For statement 1, there is only one range, so it takes 1 Read_first and 5 read_next (the last read_next does not conform to End_key, returns to the end), 3 range for statement 2 and statement 5, each range requires 1 this Read_ First and once read_next, a total of 5 this read_first and 5 times read_next. From the number of times the data was obtained, Statement 2 and statement 3 were essentially twice times the number of calls to statement 1.


In addition to getting the difference in the number of times the data is called, after obtaining the data, it is also necessary to verify the legality of the data, that is, to match the where condition, the WHERE condition for statement 1 is very simple, matching the upper and lower bounds, that is, for each returned row of data need two times validation, the time complexity of Constant O (2). For statement 2 and statement 3, you need to validate each condition in or or, and know that the time complexity is O (n) until a match is found. But MySQL for in to do the corresponding optimization, the constant in is stored in an array, and the array is sorted, so the match is a binary lookup, time complexity of O (LGN).


In the case of ignoring I/O, the statement 1 should be the least, followed by in, or the worst, in terms of CPU time.


First analysis to this bar, the specific execution time of the data I do not test, the main is to pass the test to understand the internal optimization process MySQL. There may be no significant difference in statement execution efficiency when individual tests are possible. All right, pack your bags and go home tomorrow, last year.

 

Related Article

Contact Us

The content source of this page is from Internet, which doesn't represent Alibaba Cloud's opinion; products and services mentioned on that page don't have any relationship with Alibaba Cloud. If the content of the page makes you feel confusing, please write us an email, we will handle the problem within 5 days after receiving your email.

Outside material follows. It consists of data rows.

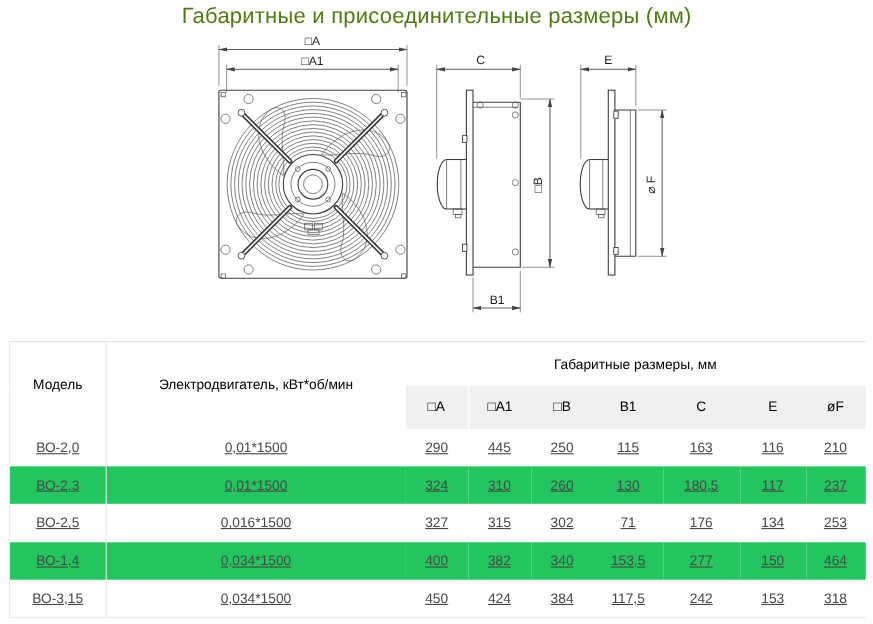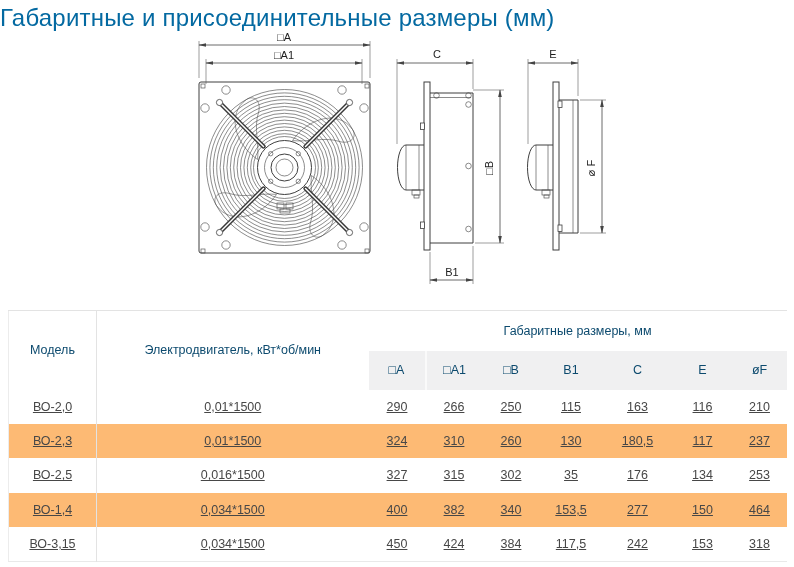"Габаритные и присоединительные размеры" .title { color: #0369a1 -> #4d7c0f; font-size: 24px -> 20px; text-align: left -> center }
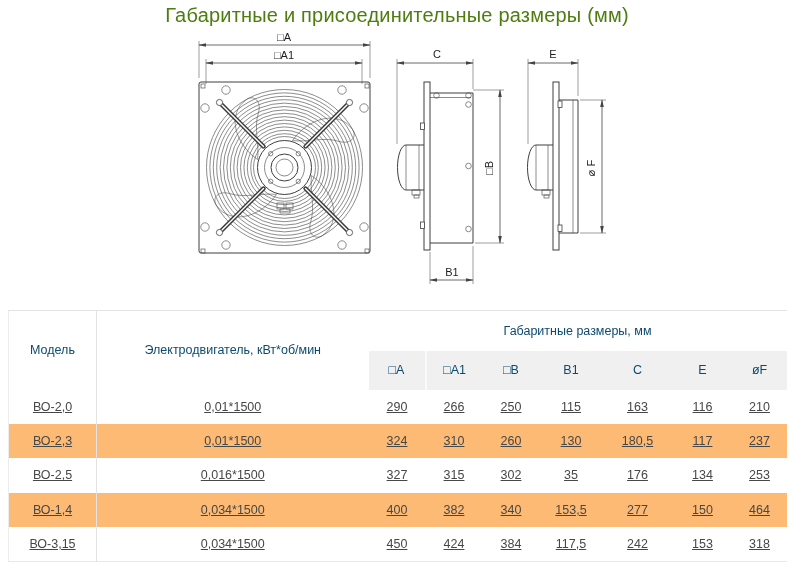"Габаритные размеры, мм" table.spec th { color: #0c4a6e -> #000000 }
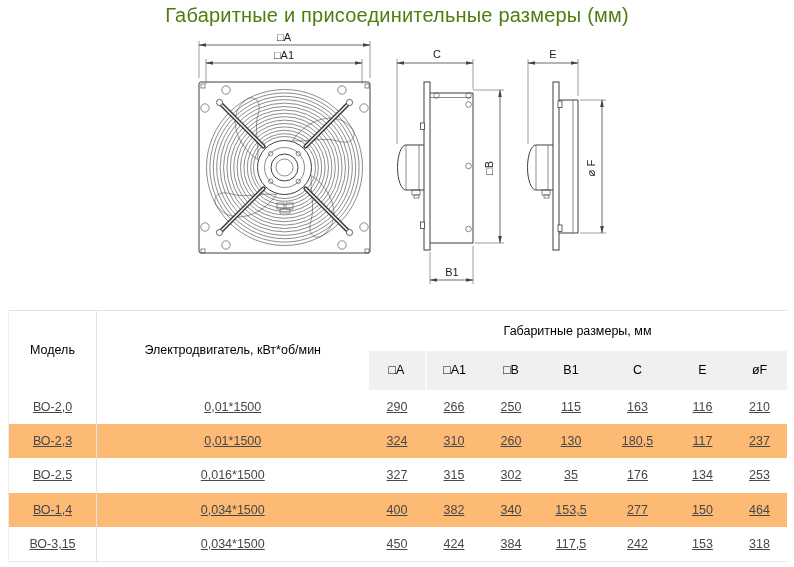"266" td { text: 266 -> 445 }
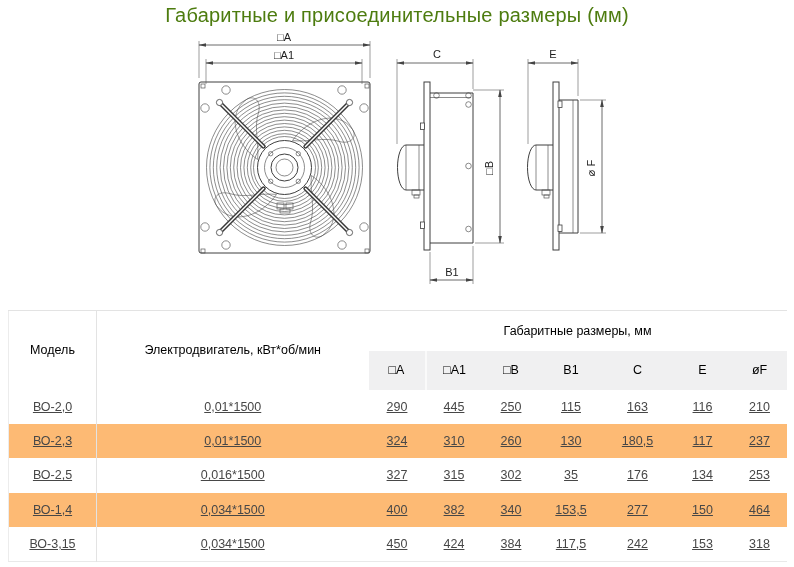"ВО-2,3" tbody tr.stripe { background: #fdba74 -> #22c55e }
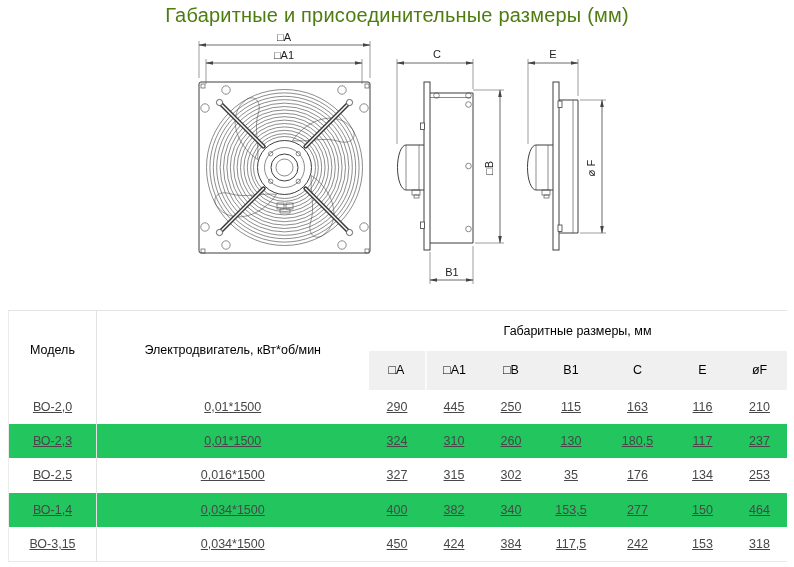"35" td { text: 35 -> 71 }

If you find any instances of plagiarism from the community, please send an email to: info-contact@alibabacloud.com and provide relevant evidence. A staff member will contact you within 5 working days.

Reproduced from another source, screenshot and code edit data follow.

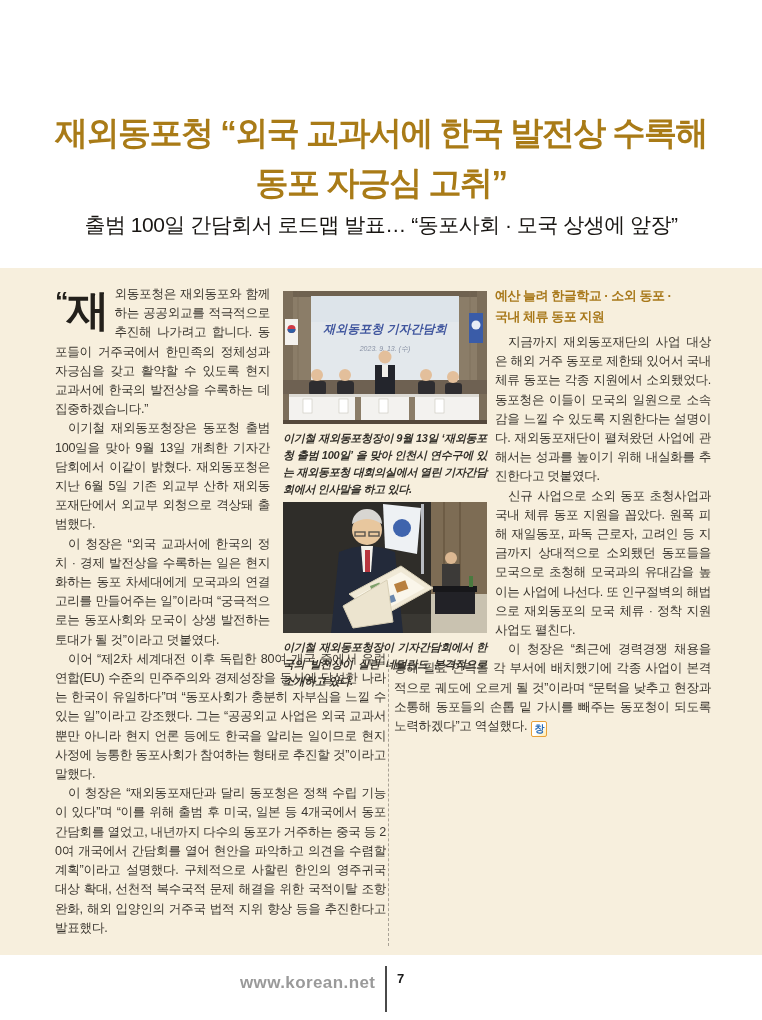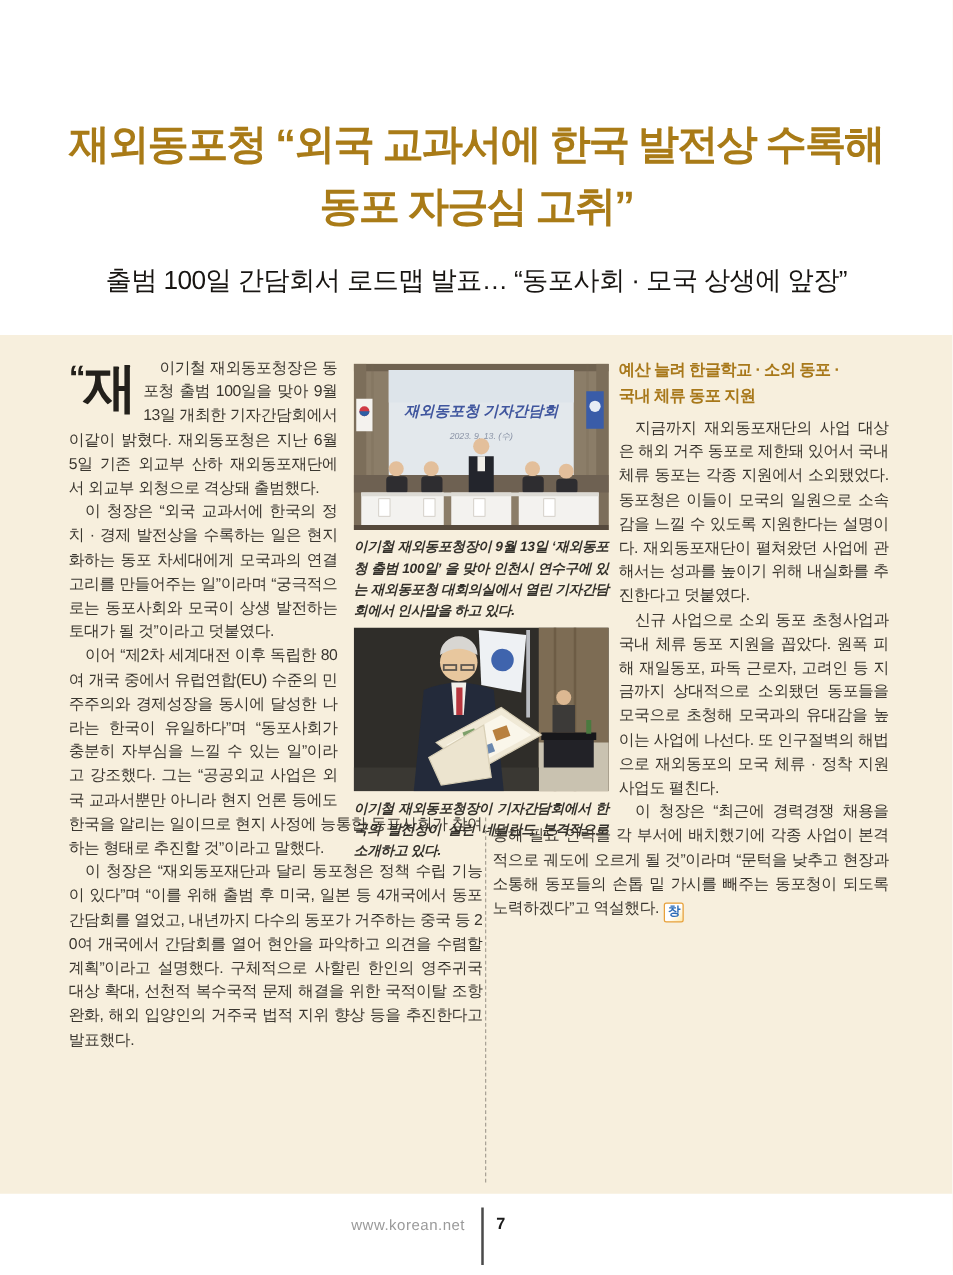"재외동포청 “외국 교과서에 한국 발전상" .headline { top: 90px -> 108px }
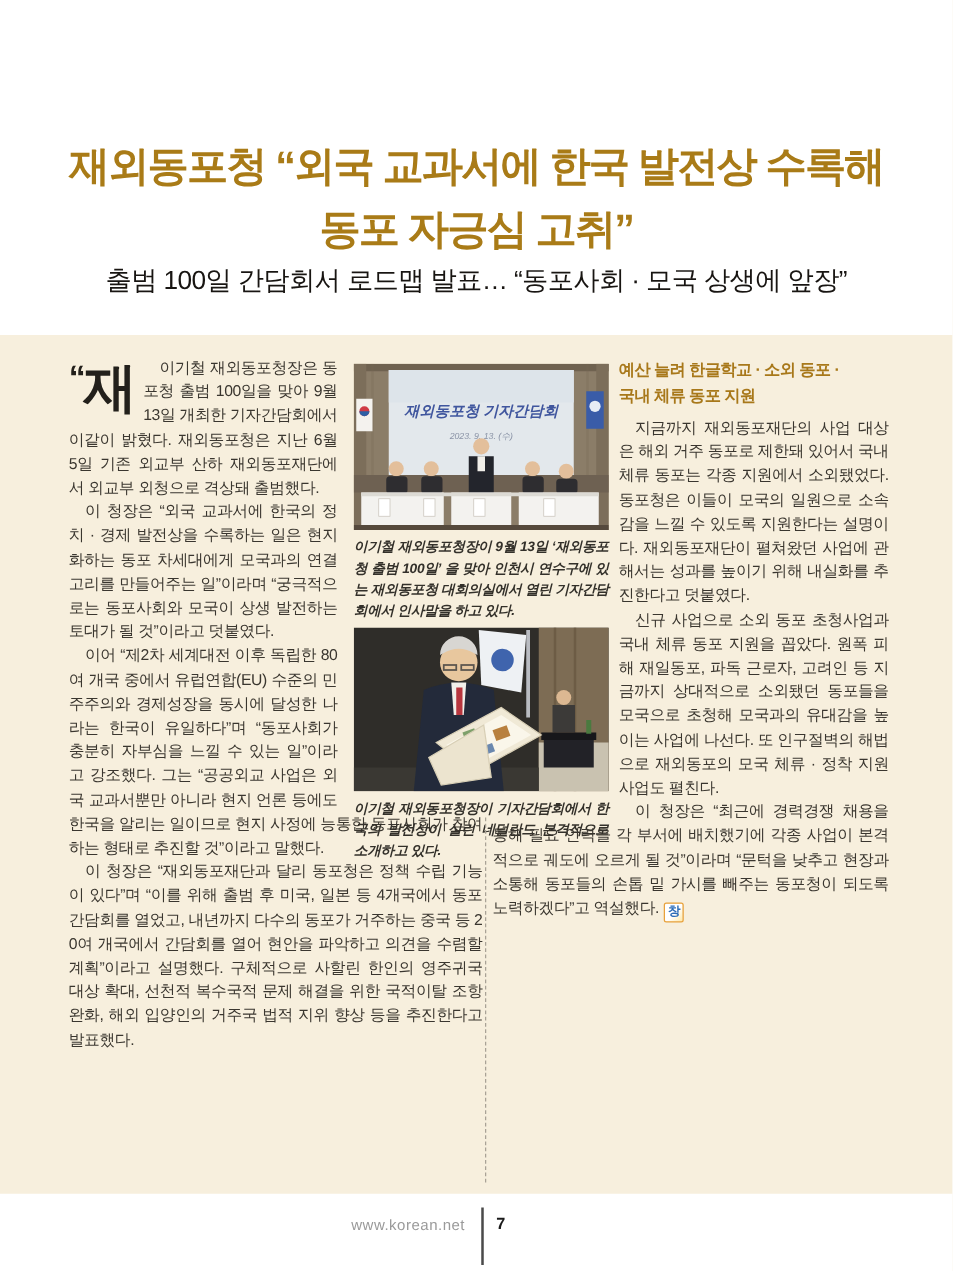"외동포청은 재외동포와 함께하는 공공외교를 적극적으로" p.para { html: none -> <p>외동포청은 재외동포와 함께하는 공공외교를 적극적으로 추진해 나가려고 합니다. 동포들이 거주국에서 한민족의 정체성과 자긍심을 갖고 활약할 수 있도록 현지 교과서에 한국의 발전상을 수록하는 데 집중하겠습니다.”</p> }
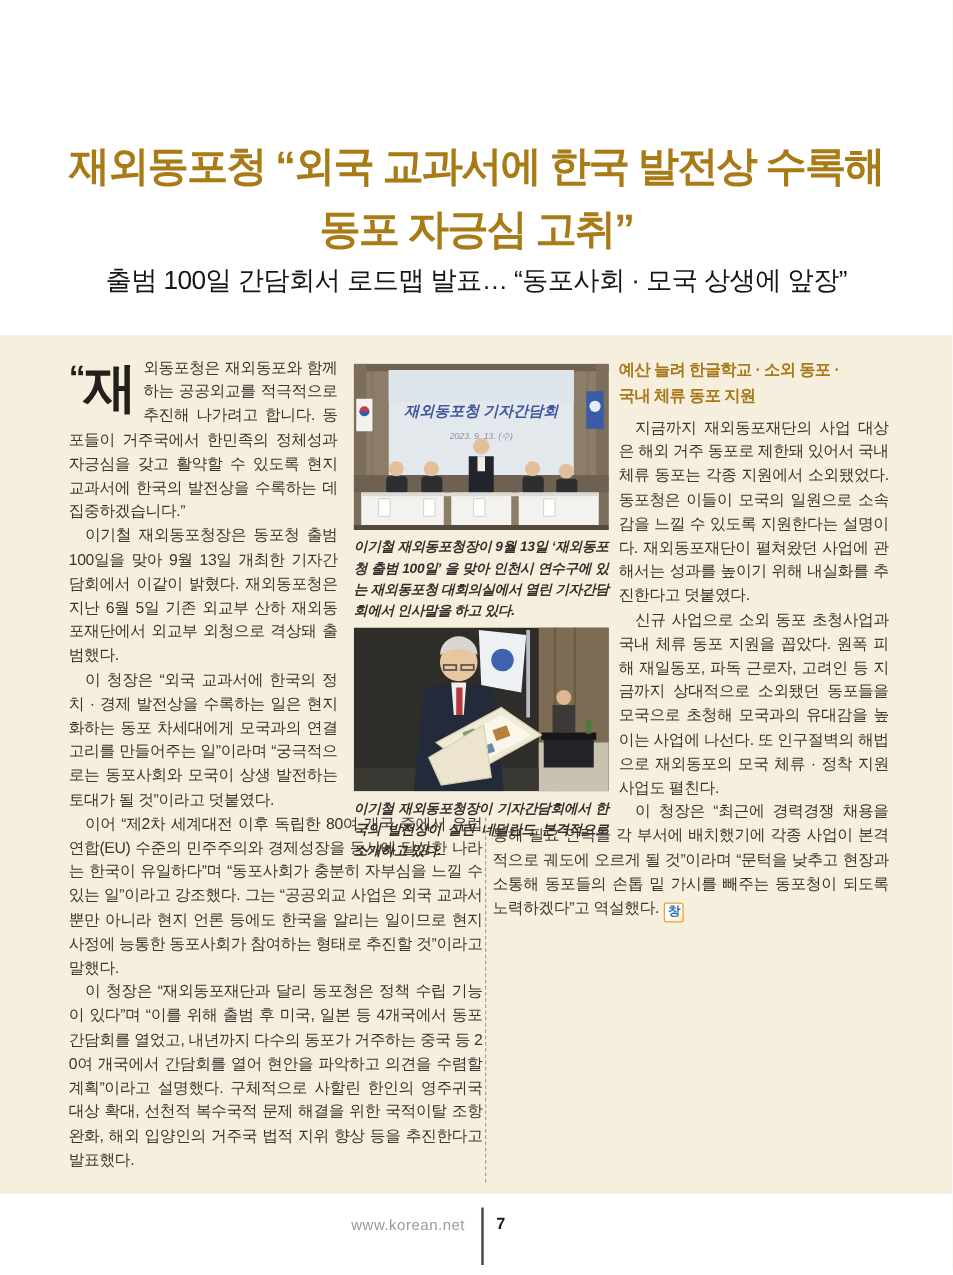"www.korean.net" .site-url { font-size: 12px -> 17px; font-weight: none -> bold }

A Free Trial That Lets You Build Big!

Start building with 50+ products and up to 12 months usage for Elastic Compute Service

  • Sales Support

    1 on 1 presale consultation

  • After-Sales Support

    24/7 Technical Support 6 Free Tickets per Quarter Faster Response

  • Alibaba Cloud offers highly flexible support services tailored to meet your exact needs.